The leading Democratic challenger facing Porter is Tessa Hafen, who until recently worked for Reid in the Senate. Reid helped her raise a whopping $369,000 during the first three months of this year, even though Porter’s race is not generally considered one of the 20 most competitive House battles in the country.

Porter said he has heard from donors that Reid has called them to encourage contributions to Hafen.

“She’s raised a lot of money and wouldn’t have without his help and support,” he said.

An aide to Reid said that the minority leader is doing everything he can to help Hafen and had bolstered the candidate’s fundraising at the start of her campaign but that “she’s raised a lot on her own since then.

The aide said Reid’s “tentacles reach throughout the state” and he pays attention to everything political that happens there.

Reid has played a less active role in the race for governor and the Democrats’ effort to defeat Sen. John Ensign (R-Nev.), with whom Reid forged an unstated nonaggression pact after narrowly beating him in 1998. Ensign won election to the Senate in 2000 after losing to Reid by only 428 votes in 1998, a close call that Reid seems determined never to risk again.

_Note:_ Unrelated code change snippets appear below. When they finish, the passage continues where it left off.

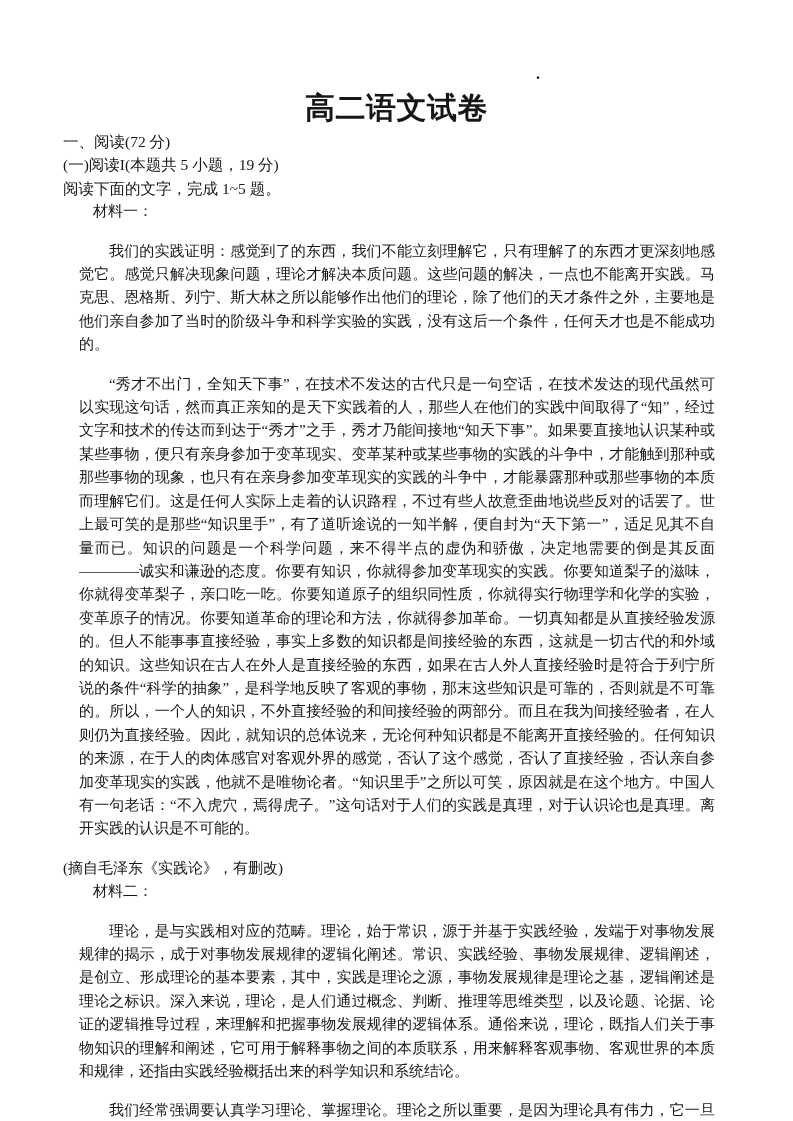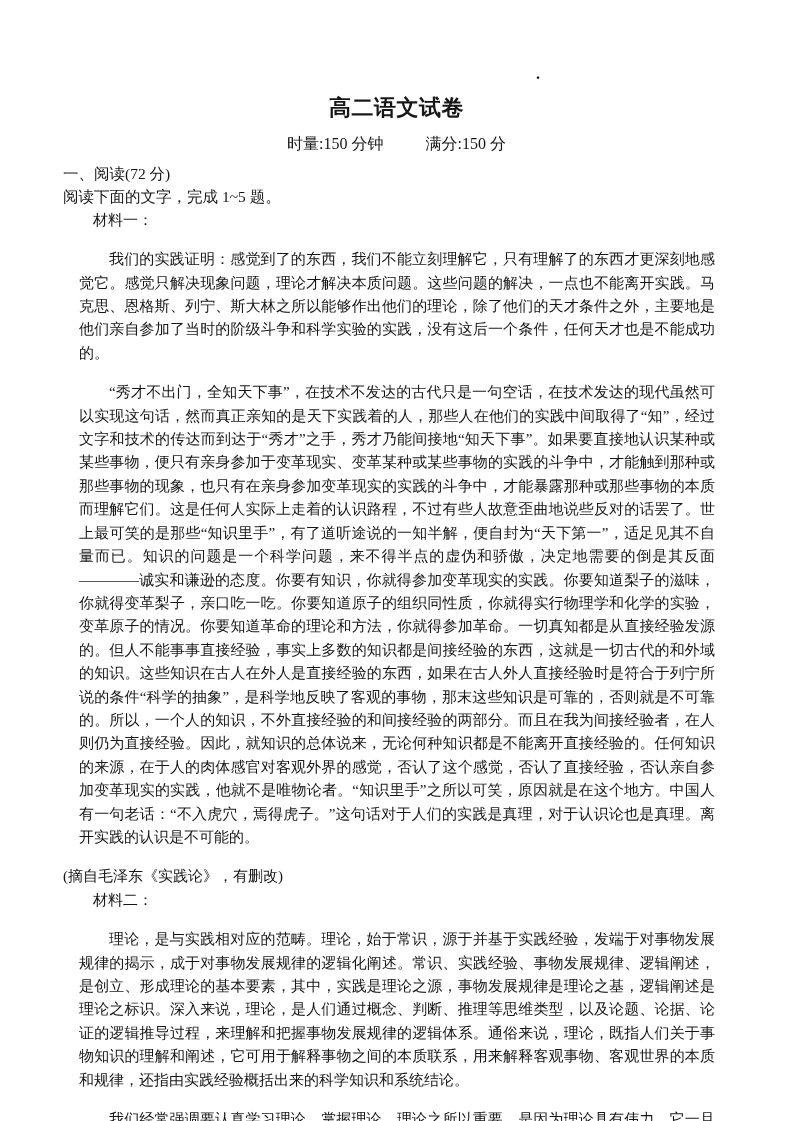--- a/index.html
+++ b/index.html
@@ -28,7 +28,7 @@
     margin: 93px 0 0 0;
     text-align: center;
     font-family: "Liberation Serif", "DejaVu Serif", serif;
-    font-size: 22px;
+    font-size: 30px;
     font-weight: bold;
     letter-spacing: 0.5px;
     line-height: 30px;

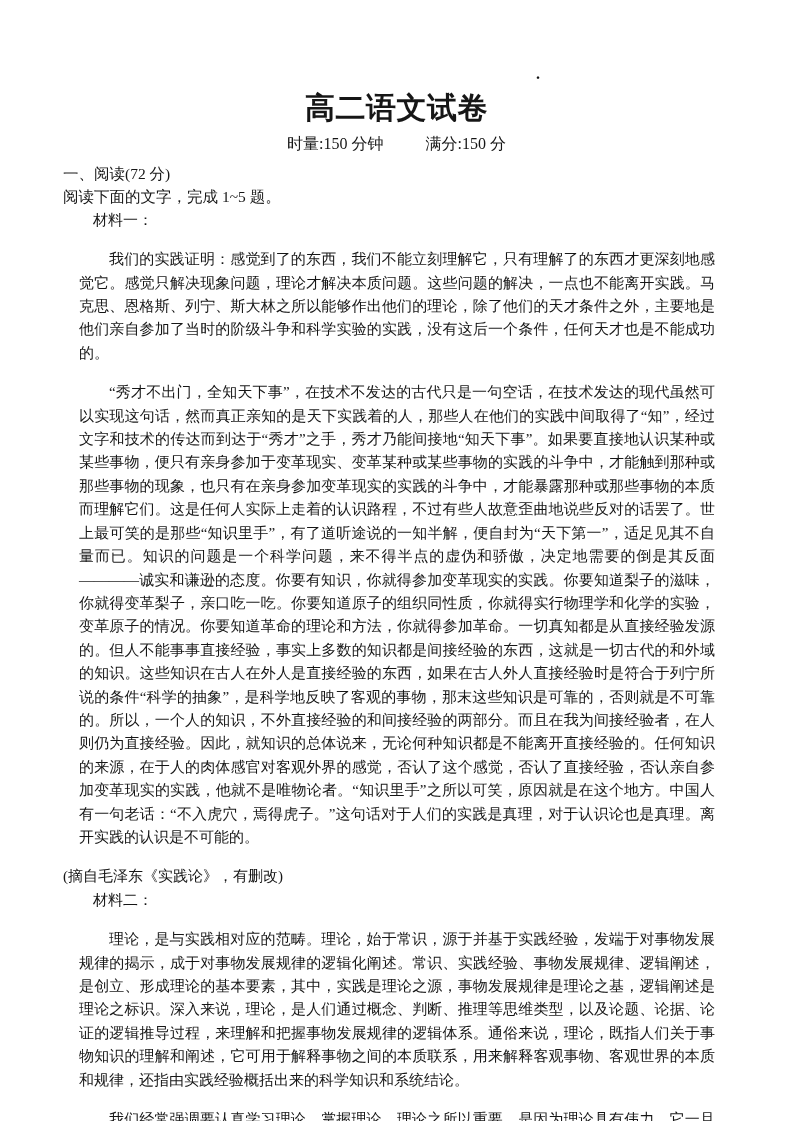--- a/index.html
+++ b/index.html
@@ -78,10 +78,6 @@
 
   <h1 class="title">高二语文试卷</h1>
 
-  <div class="meta">
-    <span class="meta-part">时量:150 分钟</span>
-    <span class="meta-part">满分:150 分</span>
-  </div>
 
   <div class="content">
 

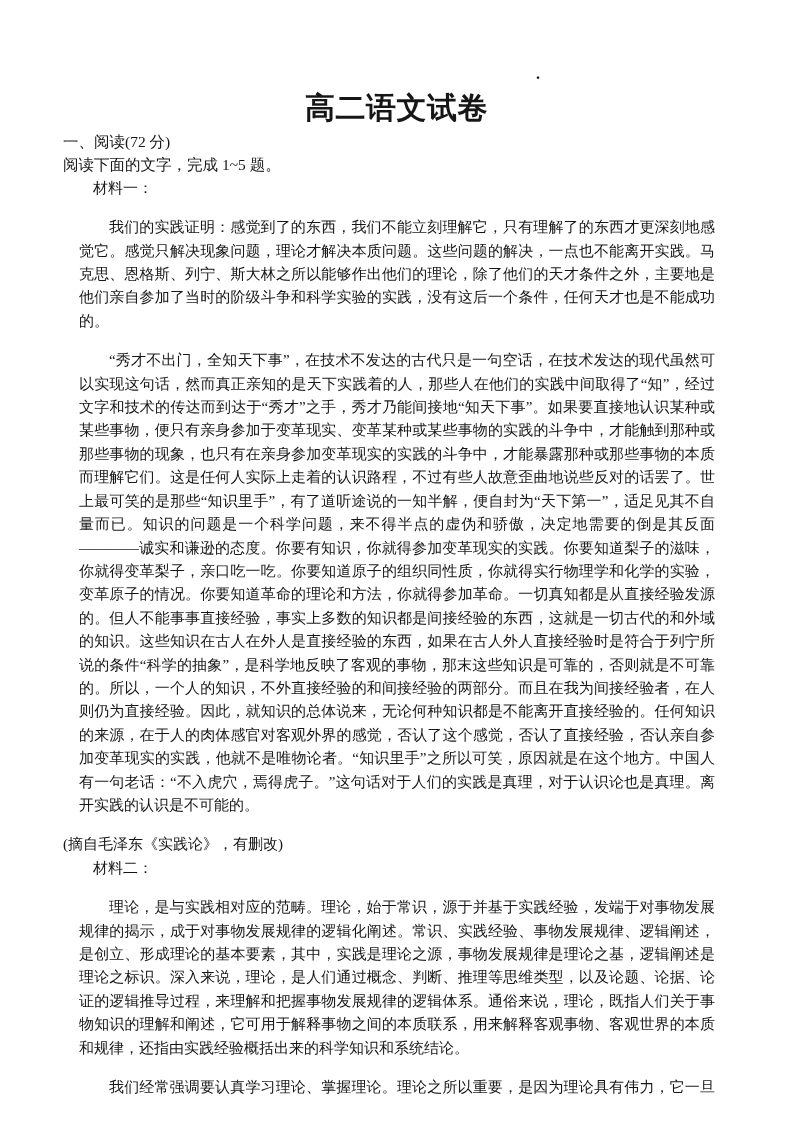--- a/index.html
+++ b/index.html
@@ -83,6 +83,7 @@
 
     <div class="hline">一、阅读(72 分)</div>
 
+    <div class="hline">(一)阅读I(本题共 5 小题，19 分)</div>
 
     <div class="hline">阅读下面的文字，完成 1~5 题。</div>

Reid has pushed unions who have attempted to stay neutral in the Porter race to support to Hafen, according to a labor official. The Laborers’ International Union of North America had sought to postpone its involvement because Porter is an incumbent and is viewed as a Republican receptive to labor concerns. But the union agreed to organize a “meet and greet” for Hafen as a courtesy to Reid, the official said.

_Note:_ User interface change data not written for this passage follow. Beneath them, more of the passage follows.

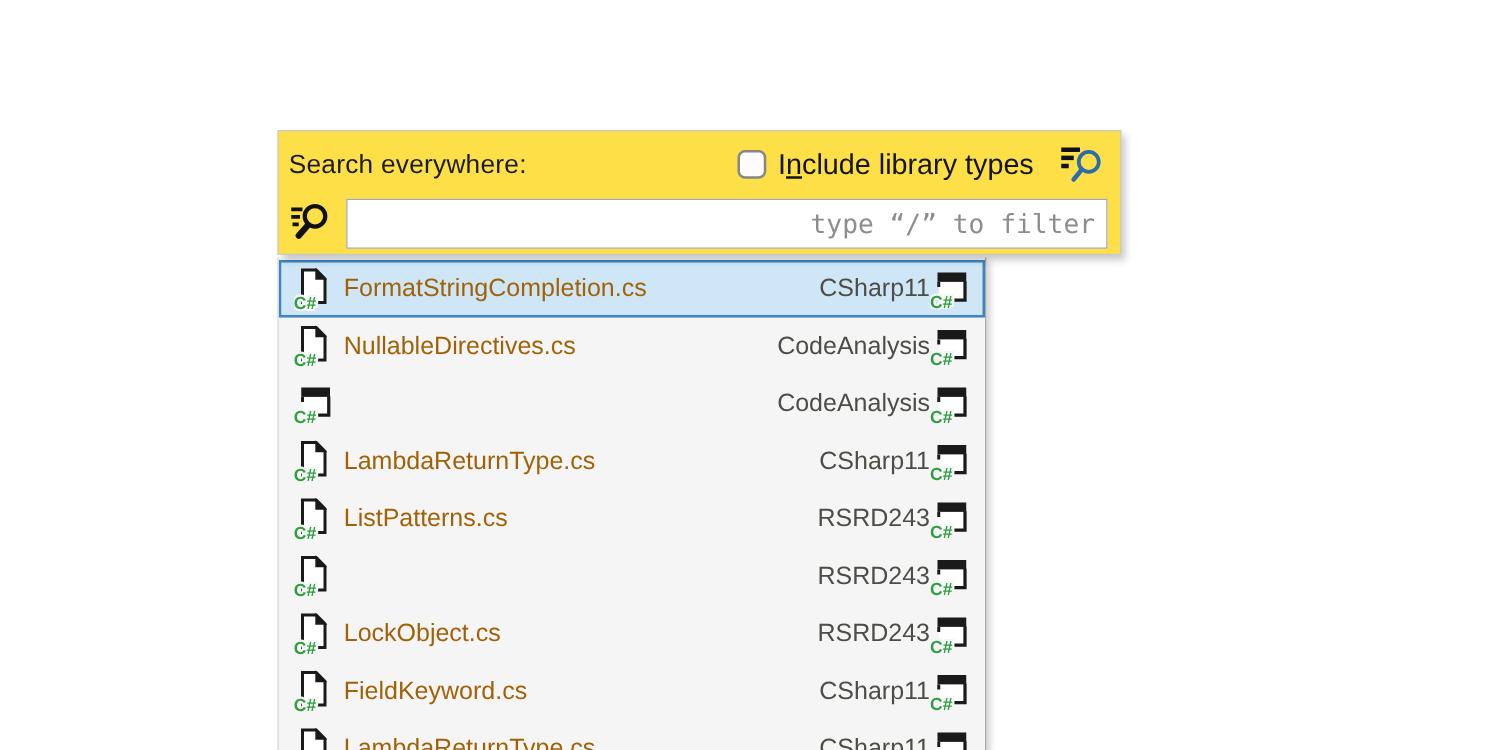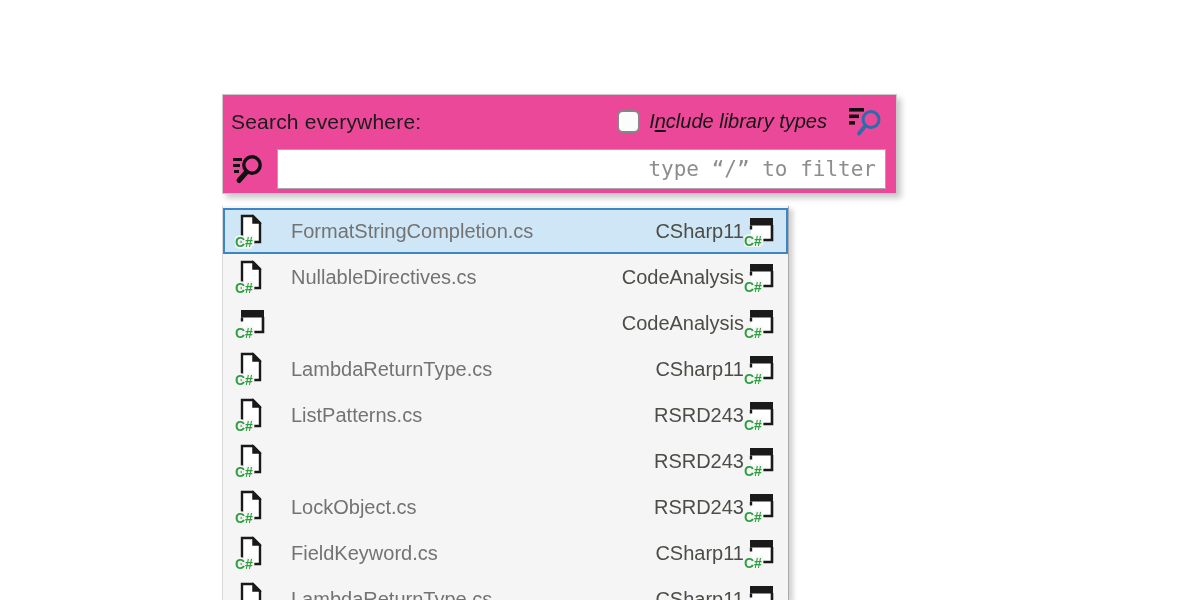--- a/index.html
+++ b/index.html
@@ -8,8 +8,8 @@
 
   
   .popup {
-    position:absolute; left:222px; top:94px; width:675px; height:100px;
-    background:#ec4899; border:1px solid #c9c9c9;
+    position:absolute; left:222px; top:104px; width:675px; height:100px;
+    background:#fde047; border:1px solid #c9c9c9;
     box-shadow:4px 4px 6px rgba(0,0,0,0.22);
     z-index:2;
   }

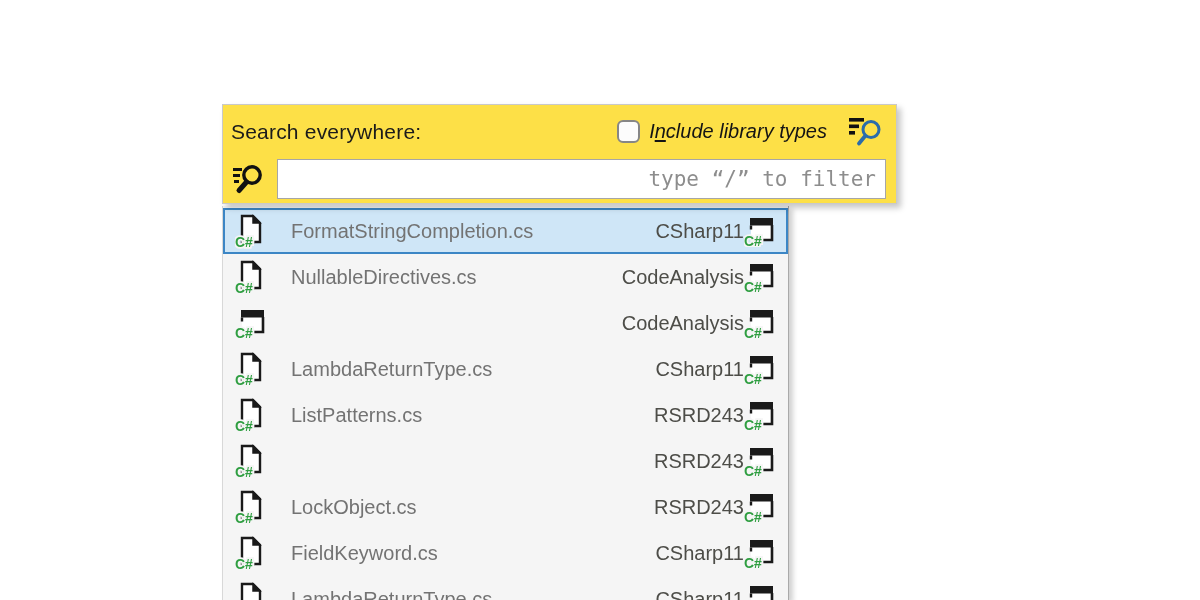--- a/index.html
+++ b/index.html
@@ -26,7 +26,7 @@
     width:23px; height:23px; border:2px solid #868686; border-radius:6px;
     background:#fcfcfc; flex:none;
   }
-  .cb-label { font-size:20px; color:#141414; white-space:nowrap;font-style:italic; }
+  .cb-label { font-size:23px; color:#141414; white-space:nowrap; }
   .cb-label u { text-decoration:underline; text-underline-offset:2px; }
   .filter-btn {
     margin-left:19px; margin-right:2px; width:40px; height:34px; flex:none;

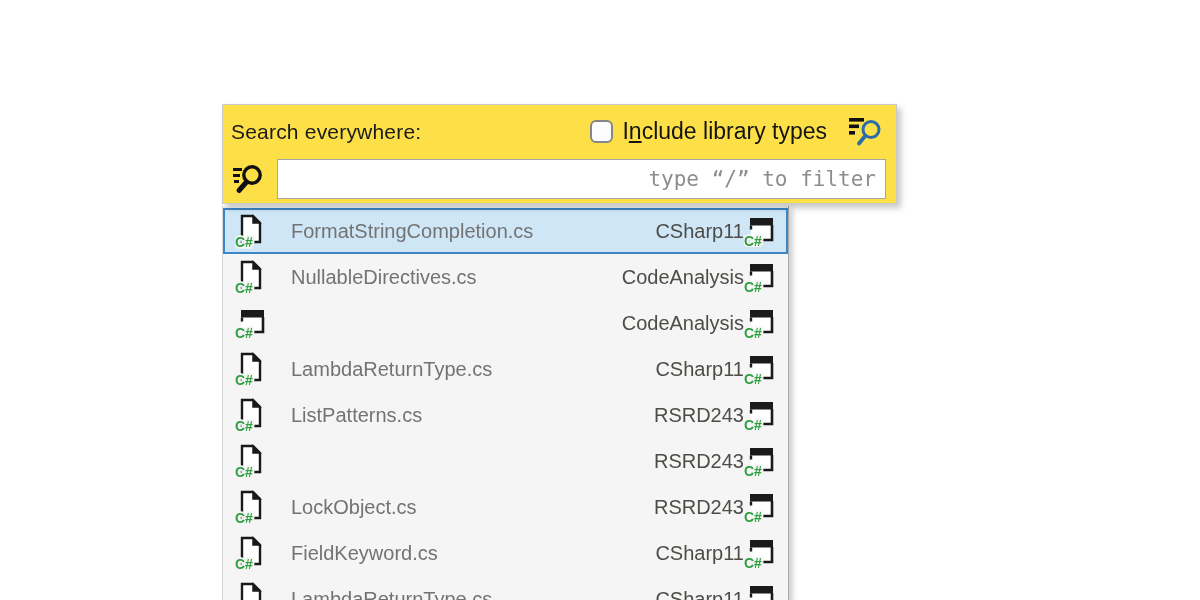--- a/index.html
+++ b/index.html
@@ -33,7 +33,7 @@
     display:flex; align-items:center; justify-content:center; cursor:default;
   }
   .search-row {
-    display:flex; align-items:center; padding:1px 10px 0 9px; gap:13px;
+    display:flex; align-items:flex-start; padding:1px 10px 0 9px; gap:13px;
   }
   .search-glyph { width:32px; height:36px; flex:none; display:block; }
   .search-input {

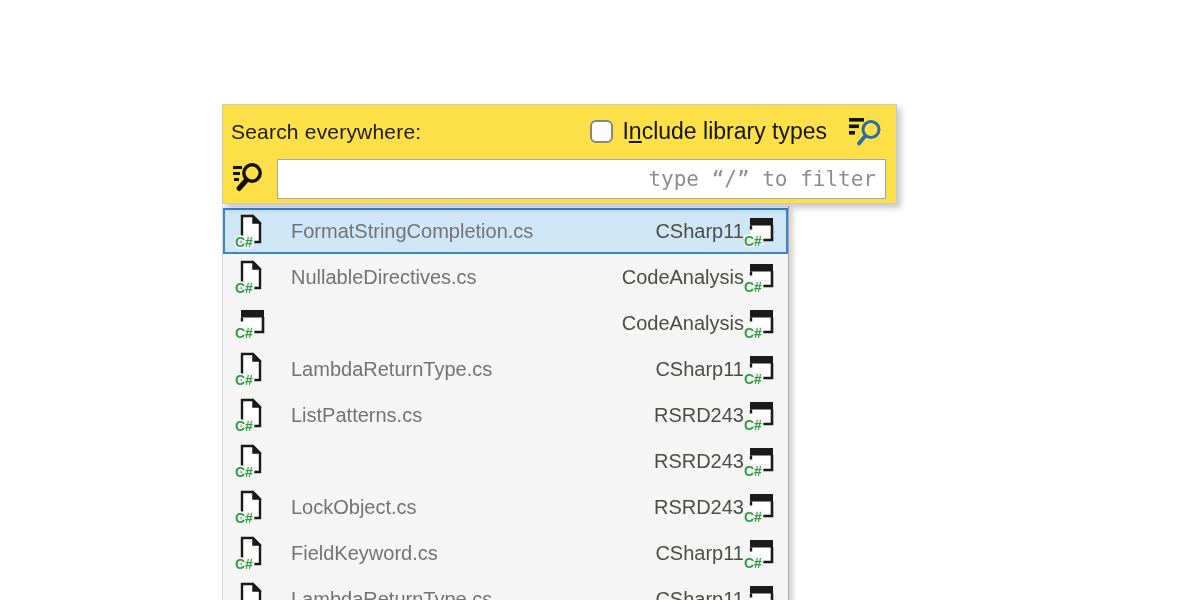--- a/index.html
+++ b/index.html
@@ -63,7 +63,7 @@
   .right-icon { width:32px; height:32px; flex:none; }
   .left-icon svg, .right-icon svg { display:block; width:100%; height:100%; }
   .file-name {
-    margin-left:24px; font-size:20px; color:#737373; white-space:nowrap;
+    margin-left:8px; font-size:20px; color:#a16207; white-space:nowrap;
     overflow:hidden;
   }
   .project-name {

Jim Manley, Reid’s spokesman, said Hafen is her own candidate but commented, “Senator Reid intends to do everything he can for her. He’s not going to really need to do much. People in Nevada are ready to support a strong, viable, moderate candidate. Senator Reid is going to try to be as helpful as possible because he believes she’ll be a great leader for Nevada.

“He’s raised money for her, and was at her kickoff event. What I know for a fact is that Reid is strongly supporting Democratic candidates throughout the country.”

Reid has supported Democrats nationwide but usually Senate candidates, his records of his leadership PAC suggest.

Reid’s Searchlight Leadership Fund has given $151,000 to 19 Senate candidates this election cycle, according to PoliticalMoneyLine, which tracks political fundraising. He has given $35,500 to nine House candidates. Ten thousand dollars of that went to Hafen, and another $10,000 went to Jill Derby, who is running for the Nevada House seat being vacated by Rep. Jim Gibbons (R), who is running for governor.

Derby, running for an open seat, raised about half as much money as Hafen in the first quarter, $189,000, according to her Federal Election Commission (FEC) report.

Reid gave twice as much to both Hafen and Derby as he gave to Jack Carter, son of former President Jimmy Carter, who is running against Ensign. Reid has given Carter $5,000, according to PoliticalMoneyLine.

When Las Vegas Mayor Oscar Goodman traveled to Washington to explore a campaign against Ensign, he reportedly met with Sens. Charles Schumer (N.Y.), chairman of the Democratic Senatorial Campaign Committee; Edward Kennedy (D-Mass.); and Barack Obama (D-Ill.) but not with Reid.

A Republican strategist working on the Gibbons campaign said Reid has not been visibly involved in that race.

Nevada observers say Reid likely views Porter as a future rival but may also be motivated by revenge after Porter attacked him for accepting money from clients of convicted lobbyist Jack Abramoff. Porter issued a press release in January calling for Reid to return the money and a month later Reid’s aide Hafen announced her intention to challenge him.

“Reid is the kind of guy who views everyone as a threat until he disposes of him,” said Jon Ralston, a Nevada political analyst. “But he clearly was furious with Porter for piling on about Abramoff.”